Mais, malgré toute leur bonne volonté, les dirigeants mondiaux savent que, faute de pouvoir travailler efficacement avec les États-Unis, le sommet ne devrait pas donner lieu à des mesures tangibles.
Un sommet sans Obama
A moins de trois mois de la fin de son mandat, le président George W. Bush ne pourra pas prendre d'engagements précis et contraindre ainsi son successeur du camp opposé, le démocrate Barack Obama.
Ce dernier sera, lui, tout simplement absent de la table ronde. Il y sera représenté par l'ex-chef de la diplomatie américaine Madeleine Albright et l'ancien parlementaire républicain Jim Leach. Mais ses deux émissaires n’auront pas le droit à la parole. Ne prenant pas ses fonctions avant fin janvier 2009, "Obama ne veut pas marcher sur les plates-bandes du président actuel", explique Guillaume Meyer.
Personne n’espère donc de miracle de cette rencontre. Les dirigeants des pays du G20 pourrait cependant s'entendre sur le renforcement des missions du Fonds monétaire international et de la Banque mondiale.
Mais si, comme l’explique Guillaume Meyer, "on peut s’attendre à aucune vraies réponses de l’administration Bush", le président américain, leader mondial pour un peu moins de trois mois encore, devrait, en revanche, se battre pour l’hégémonie américaine.
Bataille pour le leadership mondial
Jeudi, à New York il déclarait qu’il n’était pas question de réinventer le système financier. Un pied de nez à son homologue français qui, justement, rabâche depuis des semaines la nécessité d’un tel changement.
Le même jour, Nicolas Sarkozy affirmait, lui, que le dollar ne pouvait plus prétendre être la seule monnaie au monde.
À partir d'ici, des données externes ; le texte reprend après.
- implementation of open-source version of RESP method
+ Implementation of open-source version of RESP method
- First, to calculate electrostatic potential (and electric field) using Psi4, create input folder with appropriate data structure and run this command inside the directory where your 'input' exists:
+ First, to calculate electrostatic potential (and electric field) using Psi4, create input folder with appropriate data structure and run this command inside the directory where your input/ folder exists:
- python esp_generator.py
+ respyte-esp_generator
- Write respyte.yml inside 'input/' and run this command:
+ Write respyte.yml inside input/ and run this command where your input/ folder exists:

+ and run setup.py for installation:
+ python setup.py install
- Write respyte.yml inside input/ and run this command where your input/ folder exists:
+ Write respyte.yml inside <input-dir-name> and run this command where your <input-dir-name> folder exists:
Retour à l’envoyeur.
A côté du règlement de la crise financière, le sommet du G20 promet donc d’être aussi le terrain d’une bataille politique.
Le chef d’Etat Français, également président de l’Union européenne, espère en particulier prouver que le Vieux Contient peut être, sur certains sujets, le leader. Il s’était d’ailleurs battu bec et ongles avec les États-Unis pour que l'Espagne et les Pays-Bas puissent participer à la rencontre.
Jeudi, la ministre de l’ Économie française Christine Lagarde annonçait que l’hexagone ne connaissait pas de récession. "Un atout pour Sarkozy, qui va pouvoir s’adresser à ses homologues avec plus de crédibilité", explique Jean-François Jamet, consultant auprès de la Banque mondiale. Avantage pour l’Europe donc.